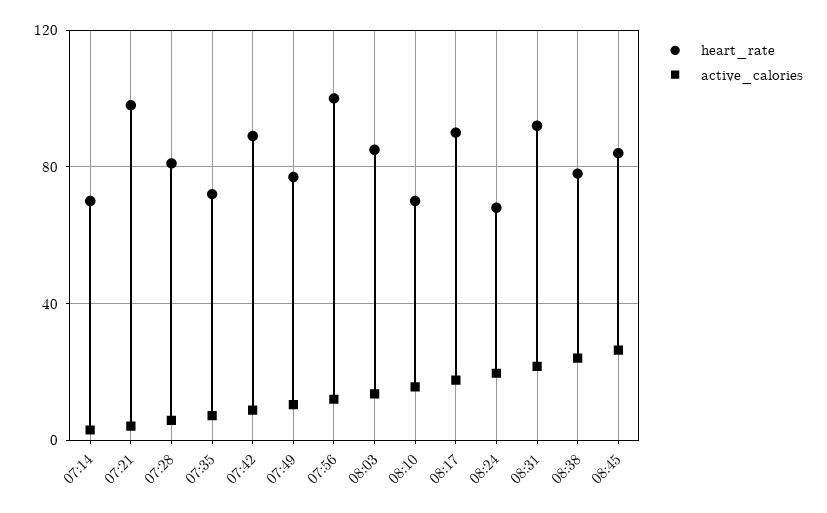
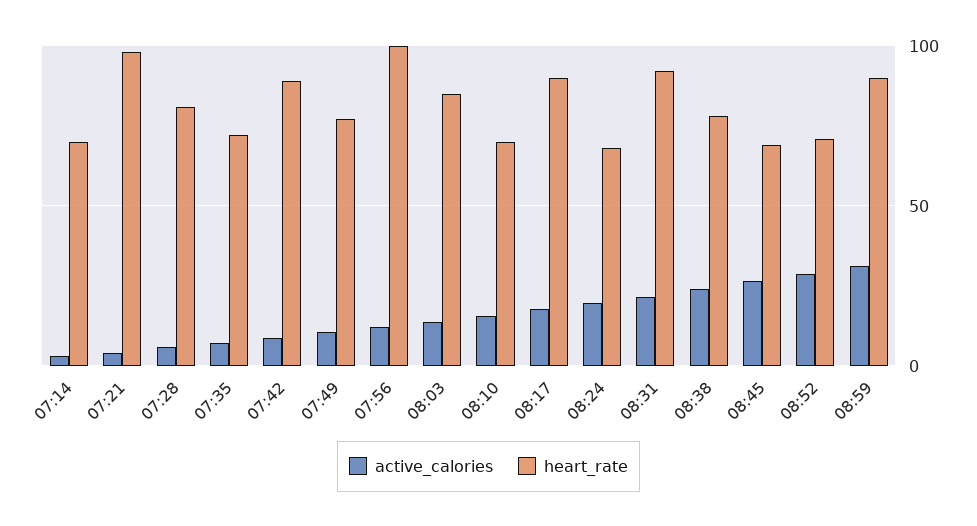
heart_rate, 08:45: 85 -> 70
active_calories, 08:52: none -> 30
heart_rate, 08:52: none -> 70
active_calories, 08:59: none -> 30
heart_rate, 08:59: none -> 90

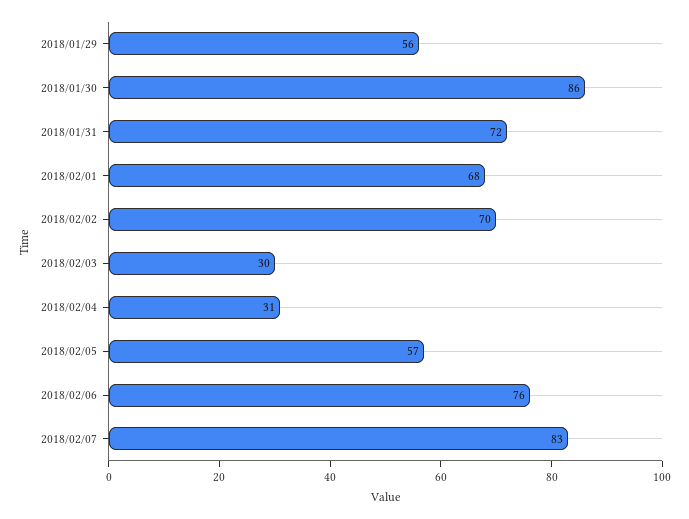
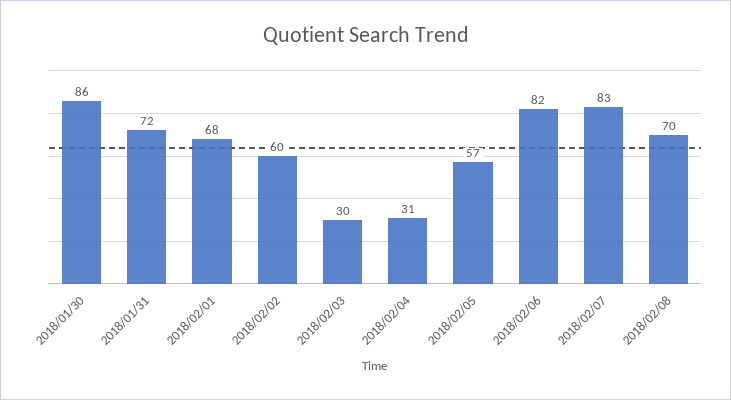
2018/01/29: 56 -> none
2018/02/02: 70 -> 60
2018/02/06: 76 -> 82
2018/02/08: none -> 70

(WHAT TO WORK ON) For this exercise, transcribe the data above line by line, exactly, with pictures omitted.

(EXERCISE RESULT)
heart_rate, 08:45: 85 -> 70
active_calories, 08:52: none -> 30
heart_rate, 08:52: none -> 70
active_calories, 08:59: none -> 30
heart_rate, 08:59: none -> 90

2018/01/29: 56 -> none
2018/02/02: 70 -> 60
2018/02/06: 76 -> 82
2018/02/08: none -> 70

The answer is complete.